Be aware of counterparty and collateral risk

Apart from the fact that the general concept of yield is on rather shaky ground when it comes to DeFi, there are other tangible risks with crypto lending. For one, there is undetectable counterparty risk. When lending to a DeFi protocol, the lender does not know his counterparty because the DeFi’s asset pool represents a sort of omnibus account any party can borrow from. For a lender that needs to know his counterparties – not least because of regulation – not knowing one’s counterparty is an unacceptable risk.

Another elevated risk is that of collateral availability. Some crypto lending is collateralized lending. Borrowers need to over-collateralize the loan they are taking out. In the event the borrower defaults on his loan, the collateral provided acts as a cushion and security fallback for the lender. When it comes to DeFi protocols though, the question is: Collateral that winds up being locked in protocol, what mechanisms make sure the lender has access the collateral?

In the case of BlockFi, such collateral availability seems to have been the problem. It appears that the lending company had  a substantial amount of collateral from 3AC, which was itself invested in DeFi protocols. Although the collateral was above 100% it was mainly illiquid and hard to sell. So, while BlockFi managed to liquidate 3AC’s $1 billion of collateral, the lender still incurred a small loss.

Crypto lending risks reconsidered

We now have unfortunate but corroborating proof that crypto lending with DeFi protocols – as it is done by some CeDeFi players – is not only unsustainable but carries extreme tail risk. In the case of Terra, its demise can ultimately be traced back to its DeFi lending and borrowing protocol Anchor. By guaranteeing an astonishing APY of 20% during times of collapsing market yields, the DeFi protocol gradually but inevitably morphed into a Ponzi scheme.

As a matter of fact, UST barely had any other use case apart from serving as depository asset on Anchor. At its height, Anchor held more than $14B of UST, and became the sink for almost all of the UST in existence. This entailed circularity on the part of UST and Anchor. Once the high yields could not be sustained any longer, the house of cards would collapse as it did.

The existence of collateral risk the other hand was manifested in the case of Celsius. With its operations halted, it is very much the case that the collateral backing outstanding loans on Celsius is inaccessible. The issue is: what does collateral help if it cannot be accessed properly?

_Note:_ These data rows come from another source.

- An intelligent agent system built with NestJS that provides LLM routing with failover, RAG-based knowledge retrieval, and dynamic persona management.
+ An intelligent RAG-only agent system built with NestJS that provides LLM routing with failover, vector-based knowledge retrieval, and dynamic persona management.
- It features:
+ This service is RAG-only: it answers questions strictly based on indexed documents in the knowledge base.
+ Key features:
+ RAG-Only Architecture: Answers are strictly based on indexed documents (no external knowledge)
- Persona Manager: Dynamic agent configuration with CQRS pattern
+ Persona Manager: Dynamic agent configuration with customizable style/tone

Furthermore, the Celsius case also highlighted the liquidity risk that is present in any crypto lending activity. As a major source of yield, the CeDeFi company staked their customers’ ETH as stETH on Lido Finance, Ethereum’s most prominent staking platform. With ETH being locked, whenever Celsius customers withdraw ETH from their accounts, the crypto lending company had to sell stETH on the open market for the corresponding amount of ETH.

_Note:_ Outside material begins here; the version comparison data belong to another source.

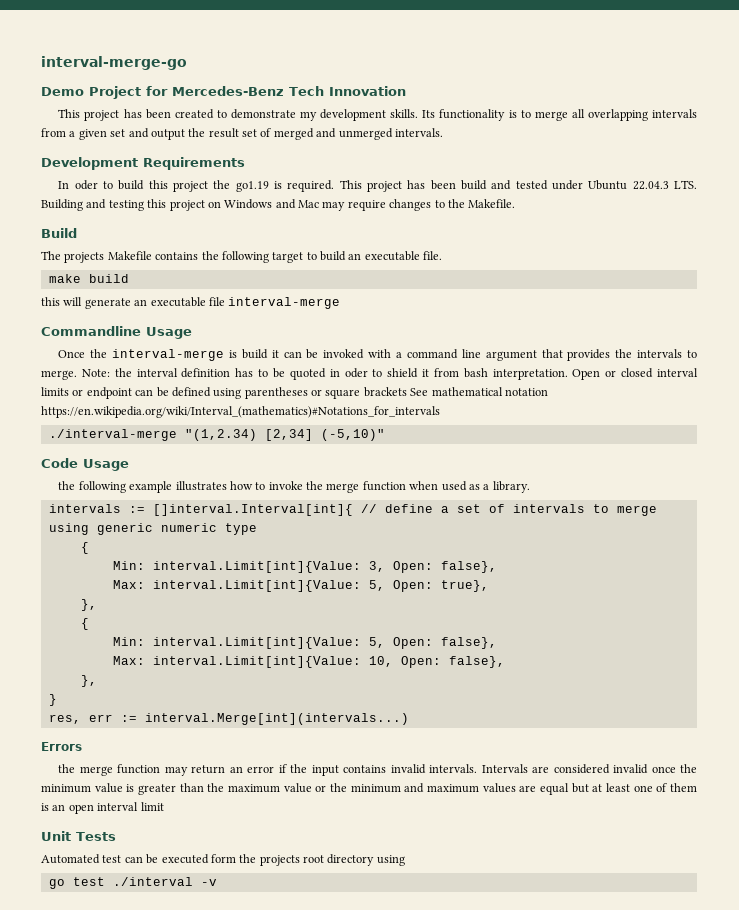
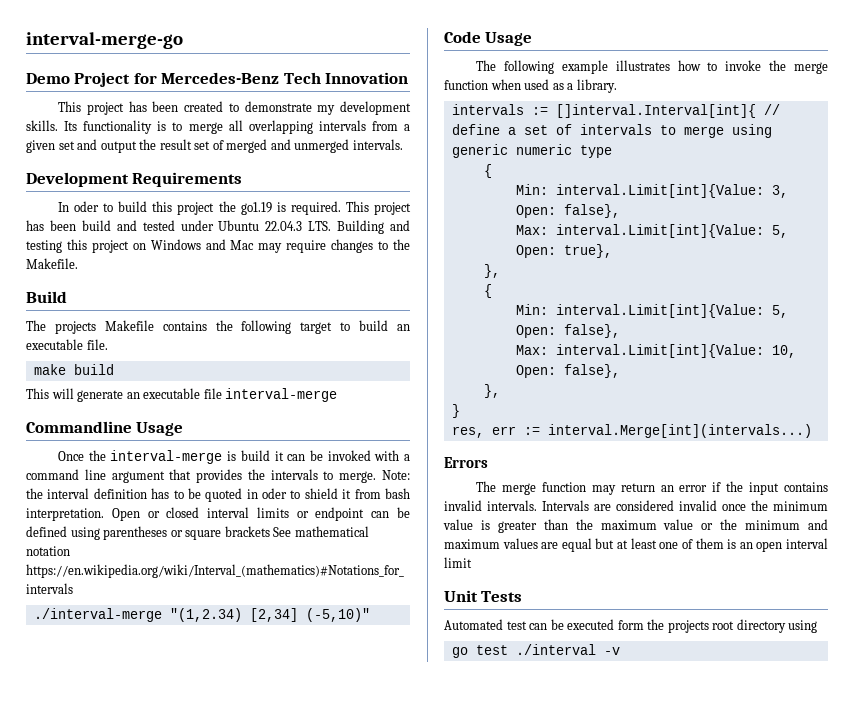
- this will generate an executable file interval-merge
+ This will generate an executable file interval-merge
- the following example illustrates how to invoke the merge function when used as a library.
+ The following example illustrates how to invoke the merge function when used as a library.
- the merge function may return an error if the input contains invalid intervals.
+ The merge function may return an error if the input contains invalid intervals.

When the stETH/ETH pair depegged, liquidity began to cease and Celsius was not able anymore to use their stETH to buy ETH because of a lack of market demand for stETH. This caused concerns about Celsius turning illiquid as the company could be unable to meet its Eth redemption demands. With funds being withdrawn from the platform, the CeDeFi company recently halted withdrawals altogether.

Professional crypto money markets to the rescue

As these last few weeks and their tangible problematic instances show, the crypto lending will have to change. For one thing, the introduction of a more clear-cut and binding regulation will do its part. Beyond regulation, it is time for professional crypto money markets to stand up.

CLST is building the necessary new money markets for this newly emerging money. The company was established a year ago based on the fundamental principle to establish a peer-to-peer institutional lending and borrowing venue for crypto market participants.

CLST addresses the inherent risks of counterparty invisibility in which lenders and borrowers directly face the counterparties. This fact forces risk management departments to assess their financial situation. It is CLST’s foremost goal to establish a money market for the new money in collateralized and uncollateralized transactions.